I’m intrigued by the classical craftsperson-like choice to use specialized ink and letterpress. Please ell us more about what you guys are doing with that. Is this a mix of the archaic and the novel? 

LR: Erik, I’m sure would have his own — and better — answers.

As for me, my father was a mechanical engineer, worked at Merghenthaler Linotype making hot metal machines — the first breakthrough in letterpress back in the late nineteenth century. Even though he ended his career building computers into his heavy machinery, he was really an atoms guy. How I grew up. Then I became a writer, editor, media guy, web adventurer — my life became increasingly ephemeral, from atoms to bits (pace Nicholas). And then after Wired, I helped start a chocolate company, and suddenly I was confronted with the hard world of atoms again. Chocolate may be based on formulas and scientific abstractions, but when you’re making it, it’s nothing but big machinery, bags of beans, supply chains based on fucking steamships that straddle the globe, and ultimately farmers who are planting, harvesting, and fermenting beans. All to make a slab of atoms that you can only really experience by putting on your tongue.

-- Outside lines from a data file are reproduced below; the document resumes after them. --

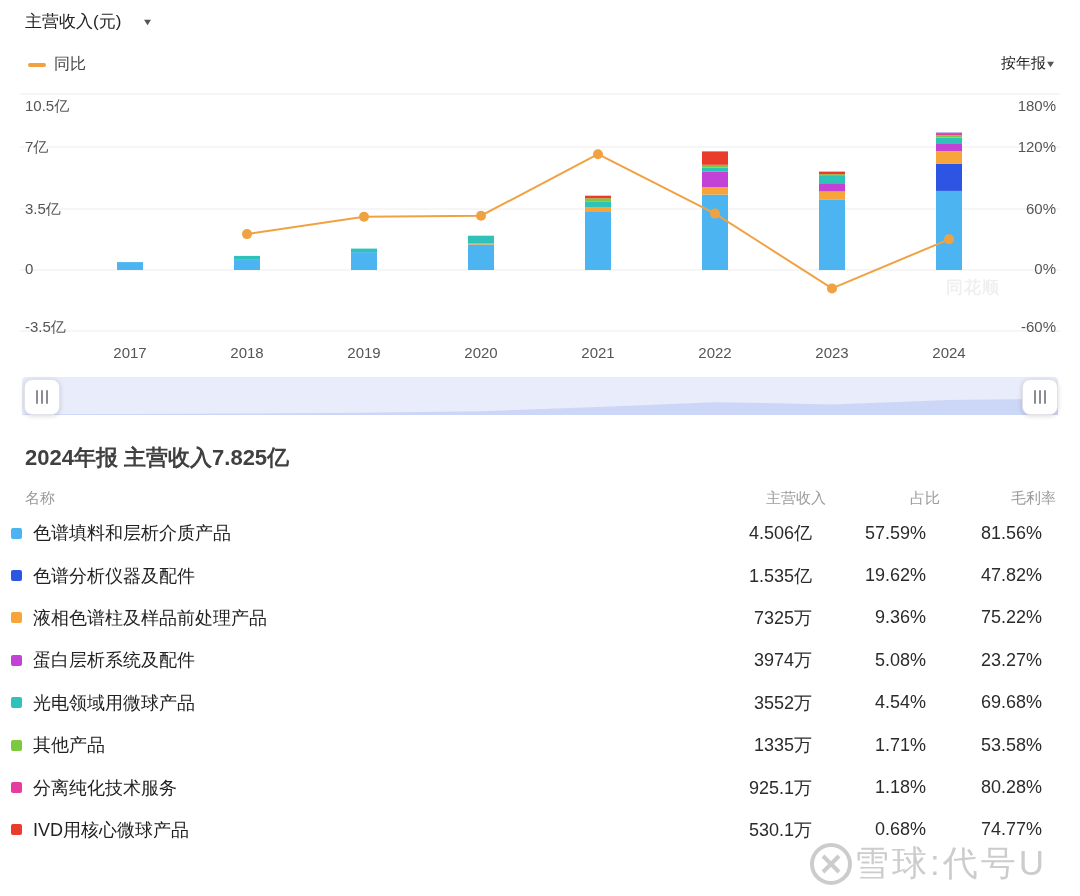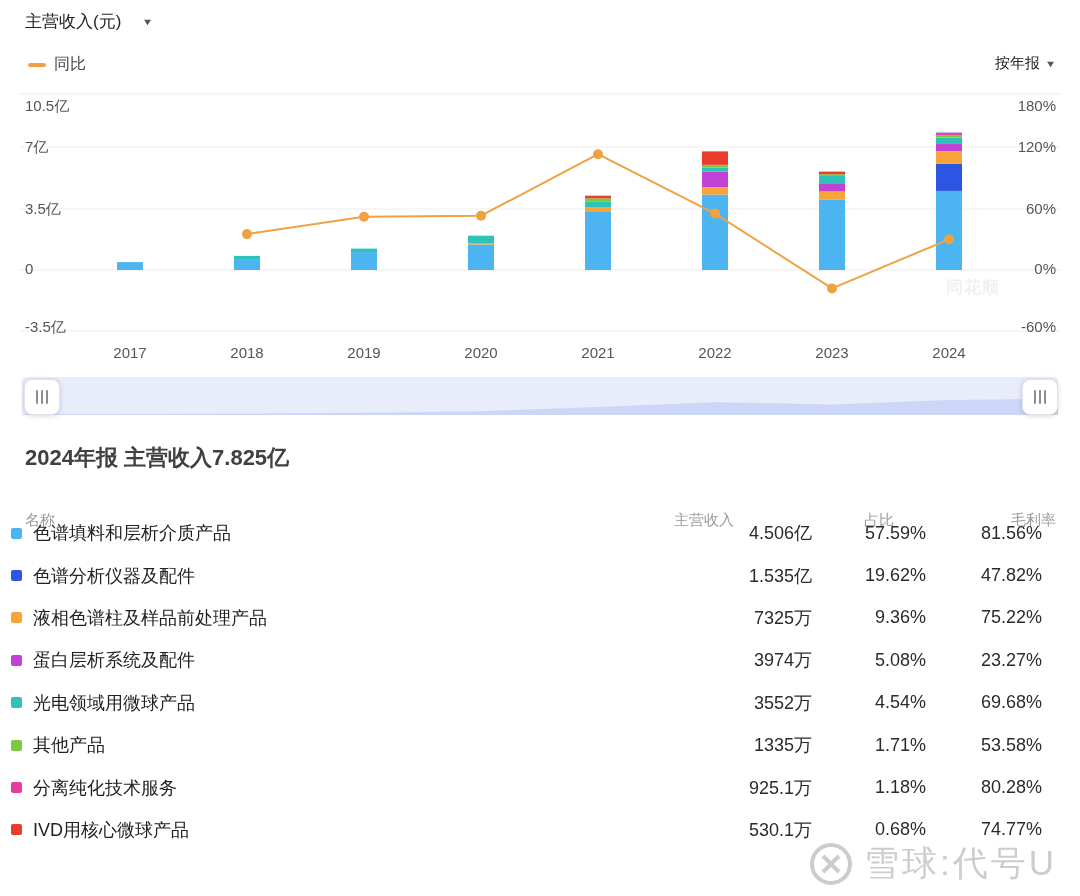--- a/index.html
+++ b/index.html
@@ -12,7 +12,7 @@
   .dd-icon{font-size:9px;color:#555;transform:scaleX(1.3);}
   .legend{left:28px;top:54px;display:flex;align-items:center;gap:8px;font-size:16px;color:#444;}
   .legend-dash{width:18px;height:4px;border-radius:2px;background:#f0a243;}
-  .period{right:25px;top:54px;font-size:15px;color:#222;display:flex;align-items:center;gap:6px;}
+  .period{right:25px;top:54px;font-size:15px;color:#222;display:flex;align-items:center;}
 
   
   svg text{font-family:"Liberation Sans","DejaVu Sans",sans-serif;}

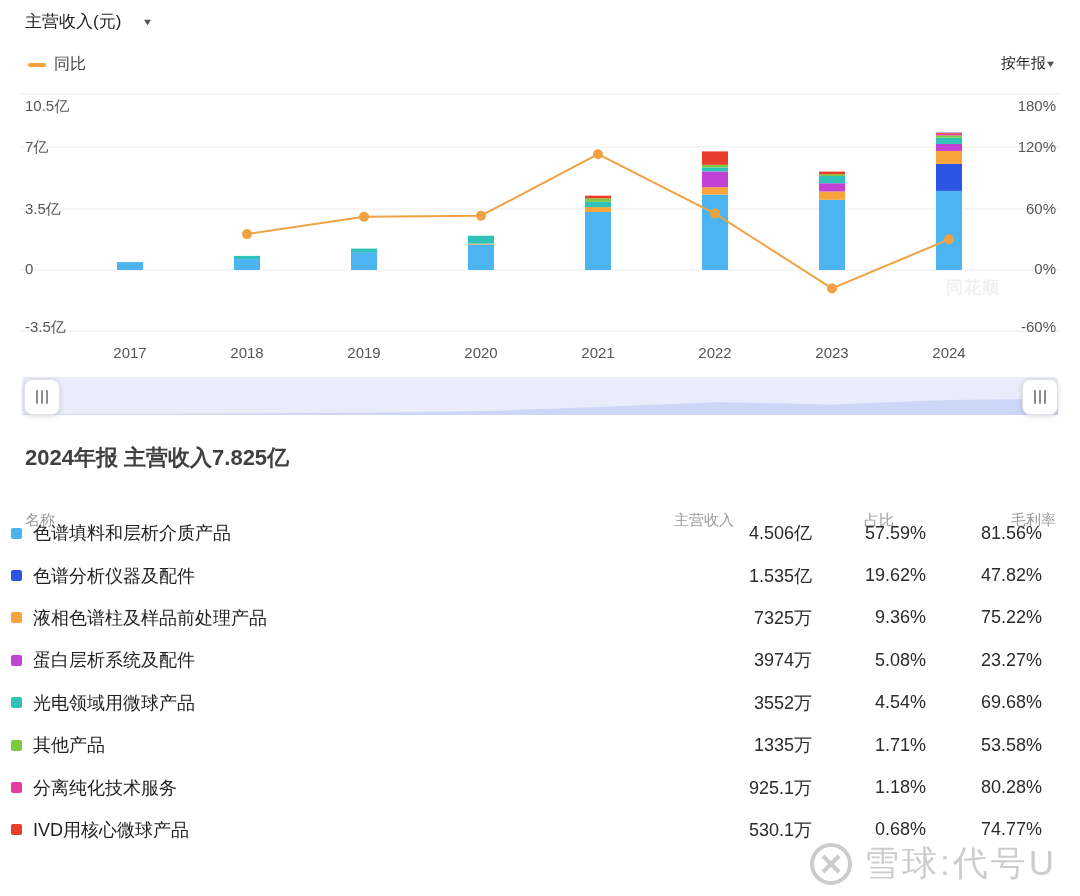--- a/index.html
+++ b/index.html
@@ -29,7 +29,7 @@
 
   
   .summary-title{left:25px;top:443px;font-size:22px;font-weight:bold;color:#404040;}
-  .thead{left:25px;top:511px;width:1031px;display:flex;align-items:flex-start;font-size:15px;color:#9a9a9a;gap:46px;}
+  .thead{left:25px;top:489px;width:1031px;display:flex;align-items:flex-start;font-size:15px;color:#9a9a9a;}
   .rows{left:11px;top:512px;width:1031px;}
   .trow{display:flex;align-items:center;height:42.4px;}
   .cell-name{flex:1;display:flex;align-items:center;min-width:0;font-size:18px;color:#222;}

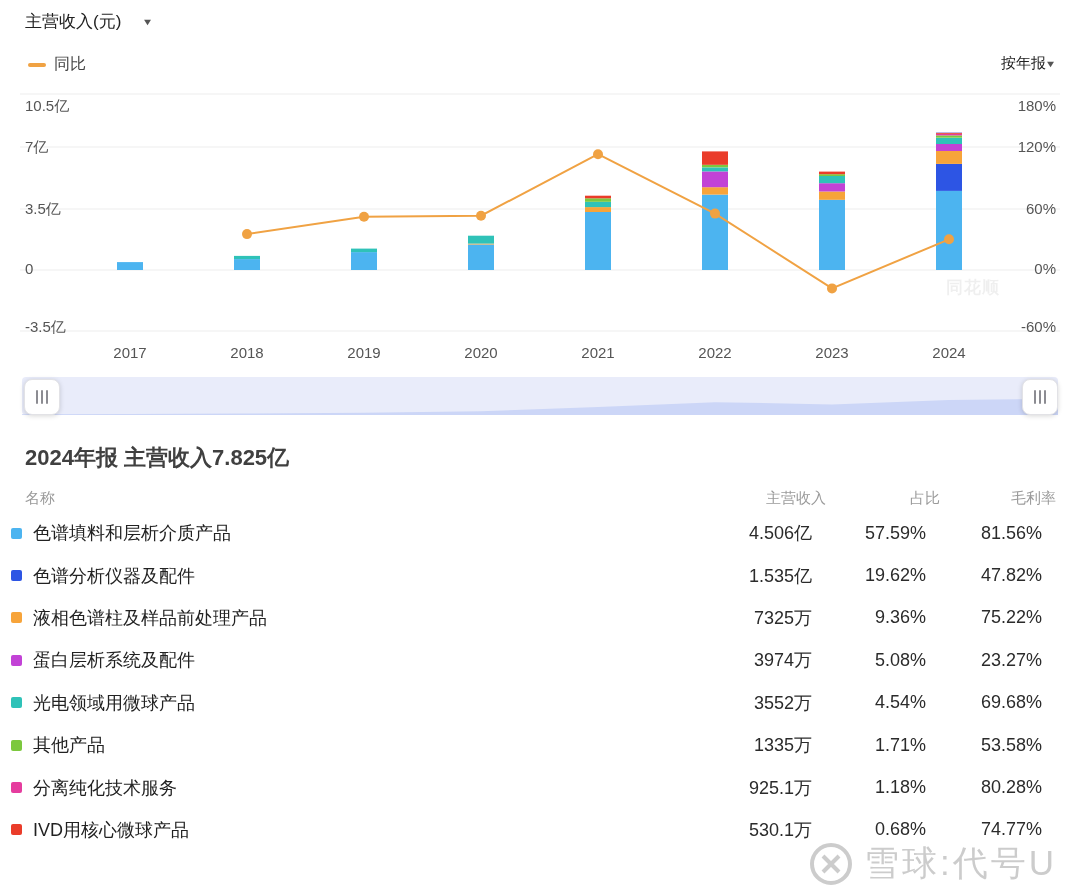--- a/index.html
+++ b/index.html
@@ -41,7 +41,7 @@
   .val{font-size:18px;color:#2b2b2b;}
 
   
-  .wm-bottom{left:808px;top:840px;display:flex;align-items:center;gap:10px;color:#9a9a9a;opacity:.5;}
+  .wm-bottom{left:808px;top:840px;display:flex;align-items:center;color:#9a9a9a;opacity:.5;}
   .wm-text{font-size:35px;letter-spacing:3px;}
 </style>
 </head>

In other words, I was again immersed in sensuality. And ultimately, that’s what print and paper are about. Screens might have resolution higher than paper at this point, but the experience of using them is not the same. Screens emit, paper reflects — catches the light, which changes as you hold it, changes color depending on the time of day, the source of light. Paper engages more senses — touch, it’s smooth or rough or slick, it’s thin or thick. It smells — the inks, the paper, the glue all have their own subtle yet distinctive odors. Print has a visible past and future, not just a present like the screen; with paper, you can see and feel what you’ve read, what’s to come. I guess you can also hear paper. It rustles or rips. Probably the only thing you don’t do is taste it.

One of the reasons I loved Wired, the magazine, was we tried to push what we could do with print. The press we printed on, we were lucky, was a brand spanking new, state-of-the-art Heidelberg six color press. We were literally the first clients to print on it. Offset is normally four color, CMYK. Six colors means you have two more ink towers you can play with. That’s partially why Wired looked the way it did — we put fluorescents or metallics or double hits of blacks on those extra two towers, and the mag would have colors literally no other magazine was using. We were also on the leading edge of digital production. We used a $100K Kodak proofer at the printer that could not only show us what our pages would look like, but actually replicate the dot gain we would get from the screens we were using on press. So we really knew what a page would look like as we were designing it. We were among the first to go direct-to-plate.

Letterpress has made an artisan revival, because it delivers on the premise of print and paper… the letters being pressed ever so slightly into the paper, creating a well which catches the light, making the page subliminally alive as you move it.